START Provided records

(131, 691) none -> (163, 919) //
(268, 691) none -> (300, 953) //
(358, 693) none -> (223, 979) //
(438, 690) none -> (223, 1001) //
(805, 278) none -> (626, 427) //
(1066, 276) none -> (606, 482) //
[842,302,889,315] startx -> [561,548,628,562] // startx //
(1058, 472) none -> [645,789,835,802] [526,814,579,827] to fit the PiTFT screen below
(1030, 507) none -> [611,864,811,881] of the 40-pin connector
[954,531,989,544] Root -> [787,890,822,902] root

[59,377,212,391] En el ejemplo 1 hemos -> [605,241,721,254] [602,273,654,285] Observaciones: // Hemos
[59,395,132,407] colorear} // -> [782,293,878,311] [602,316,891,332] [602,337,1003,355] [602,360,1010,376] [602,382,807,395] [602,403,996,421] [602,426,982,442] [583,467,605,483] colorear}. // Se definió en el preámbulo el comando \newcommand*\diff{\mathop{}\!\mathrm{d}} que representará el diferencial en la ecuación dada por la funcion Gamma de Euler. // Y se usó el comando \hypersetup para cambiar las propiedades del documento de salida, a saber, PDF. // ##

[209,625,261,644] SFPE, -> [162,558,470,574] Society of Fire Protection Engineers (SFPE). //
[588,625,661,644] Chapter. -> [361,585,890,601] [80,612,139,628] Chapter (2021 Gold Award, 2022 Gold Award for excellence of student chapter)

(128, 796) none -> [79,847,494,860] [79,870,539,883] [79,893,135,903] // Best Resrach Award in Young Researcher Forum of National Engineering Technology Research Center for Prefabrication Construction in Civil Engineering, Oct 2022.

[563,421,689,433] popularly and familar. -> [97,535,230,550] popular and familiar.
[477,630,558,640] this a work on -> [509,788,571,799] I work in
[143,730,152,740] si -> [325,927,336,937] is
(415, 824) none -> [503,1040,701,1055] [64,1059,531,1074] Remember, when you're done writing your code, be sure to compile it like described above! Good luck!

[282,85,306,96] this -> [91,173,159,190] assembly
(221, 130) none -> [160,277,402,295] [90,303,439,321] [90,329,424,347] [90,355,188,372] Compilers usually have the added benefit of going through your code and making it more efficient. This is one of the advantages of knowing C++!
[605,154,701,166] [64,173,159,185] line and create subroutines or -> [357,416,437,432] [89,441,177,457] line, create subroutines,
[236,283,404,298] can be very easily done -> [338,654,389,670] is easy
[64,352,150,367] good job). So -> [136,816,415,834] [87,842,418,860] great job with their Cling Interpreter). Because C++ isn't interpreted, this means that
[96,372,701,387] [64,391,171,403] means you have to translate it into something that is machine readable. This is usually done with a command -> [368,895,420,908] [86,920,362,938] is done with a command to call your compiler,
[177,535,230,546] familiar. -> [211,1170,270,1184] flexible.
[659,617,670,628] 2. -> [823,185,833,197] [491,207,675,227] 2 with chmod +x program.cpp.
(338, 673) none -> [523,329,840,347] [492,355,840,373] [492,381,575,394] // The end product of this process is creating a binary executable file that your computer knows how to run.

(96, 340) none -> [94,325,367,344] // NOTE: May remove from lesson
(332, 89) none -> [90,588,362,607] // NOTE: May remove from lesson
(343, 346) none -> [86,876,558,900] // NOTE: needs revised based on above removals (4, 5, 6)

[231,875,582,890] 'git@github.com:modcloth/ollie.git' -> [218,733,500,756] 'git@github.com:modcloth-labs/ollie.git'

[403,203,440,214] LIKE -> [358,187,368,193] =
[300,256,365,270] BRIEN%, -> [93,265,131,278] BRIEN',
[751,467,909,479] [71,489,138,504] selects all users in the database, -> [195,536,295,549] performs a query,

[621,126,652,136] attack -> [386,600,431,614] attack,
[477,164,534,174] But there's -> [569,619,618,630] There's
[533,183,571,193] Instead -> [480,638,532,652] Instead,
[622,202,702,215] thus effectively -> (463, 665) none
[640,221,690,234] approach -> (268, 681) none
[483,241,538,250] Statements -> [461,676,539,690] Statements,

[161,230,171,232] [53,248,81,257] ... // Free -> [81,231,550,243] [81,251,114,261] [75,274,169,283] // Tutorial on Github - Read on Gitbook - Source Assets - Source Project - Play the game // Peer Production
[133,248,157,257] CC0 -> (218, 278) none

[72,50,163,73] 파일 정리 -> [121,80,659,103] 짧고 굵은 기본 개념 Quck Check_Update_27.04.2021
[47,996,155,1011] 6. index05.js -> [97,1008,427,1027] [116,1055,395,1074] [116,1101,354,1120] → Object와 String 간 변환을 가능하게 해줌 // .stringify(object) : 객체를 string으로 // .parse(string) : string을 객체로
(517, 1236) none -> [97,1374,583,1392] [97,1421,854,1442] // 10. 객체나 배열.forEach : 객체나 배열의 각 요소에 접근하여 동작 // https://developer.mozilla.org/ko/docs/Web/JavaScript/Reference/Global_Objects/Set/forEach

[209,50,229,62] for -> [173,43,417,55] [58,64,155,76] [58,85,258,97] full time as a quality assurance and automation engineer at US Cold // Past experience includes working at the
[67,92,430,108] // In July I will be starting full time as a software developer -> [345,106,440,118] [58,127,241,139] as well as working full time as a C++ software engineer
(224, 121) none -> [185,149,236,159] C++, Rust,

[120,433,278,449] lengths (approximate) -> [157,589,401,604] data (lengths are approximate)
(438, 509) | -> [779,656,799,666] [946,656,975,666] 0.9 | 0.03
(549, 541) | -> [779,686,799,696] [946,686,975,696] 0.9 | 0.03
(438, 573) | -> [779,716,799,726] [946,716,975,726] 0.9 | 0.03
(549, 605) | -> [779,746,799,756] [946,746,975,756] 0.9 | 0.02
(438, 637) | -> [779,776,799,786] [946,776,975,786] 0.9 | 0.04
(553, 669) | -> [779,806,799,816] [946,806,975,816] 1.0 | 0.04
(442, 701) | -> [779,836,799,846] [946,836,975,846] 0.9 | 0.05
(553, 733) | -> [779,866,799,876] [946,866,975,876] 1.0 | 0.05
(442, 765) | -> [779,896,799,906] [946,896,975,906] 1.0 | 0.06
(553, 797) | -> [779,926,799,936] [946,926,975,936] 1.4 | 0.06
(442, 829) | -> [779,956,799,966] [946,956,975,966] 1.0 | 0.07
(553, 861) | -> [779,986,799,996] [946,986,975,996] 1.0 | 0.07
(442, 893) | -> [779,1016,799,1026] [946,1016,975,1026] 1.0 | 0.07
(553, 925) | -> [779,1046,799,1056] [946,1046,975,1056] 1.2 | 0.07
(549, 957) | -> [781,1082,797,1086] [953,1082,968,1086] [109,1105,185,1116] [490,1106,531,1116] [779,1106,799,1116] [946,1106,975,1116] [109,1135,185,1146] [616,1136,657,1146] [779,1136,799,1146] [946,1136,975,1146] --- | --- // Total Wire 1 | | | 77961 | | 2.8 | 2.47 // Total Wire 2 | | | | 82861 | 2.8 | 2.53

END Provided records

#### [Exercise goal]
Only the lines above from the line with "(553, 669) |" to the line with "(553, 925) |", those two lines included, should be reproduced exactly.

#### [Written solution]
(553, 669) | -> [779,806,799,816] [946,806,975,816] 1.0 | 0.04
(442, 701) | -> [779,836,799,846] [946,836,975,846] 0.9 | 0.05
(553, 733) | -> [779,866,799,876] [946,866,975,876] 1.0 | 0.05
(442, 765) | -> [779,896,799,906] [946,896,975,906] 1.0 | 0.06
(553, 797) | -> [779,926,799,936] [946,926,975,936] 1.4 | 0.06
(442, 829) | -> [779,956,799,966] [946,956,975,966] 1.0 | 0.07
(553, 861) | -> [779,986,799,996] [946,986,975,996] 1.0 | 0.07
(442, 893) | -> [779,1016,799,1026] [946,1016,975,1026] 1.0 | 0.07
(553, 925) | -> [779,1046,799,1056] [946,1046,975,1056] 1.2 | 0.07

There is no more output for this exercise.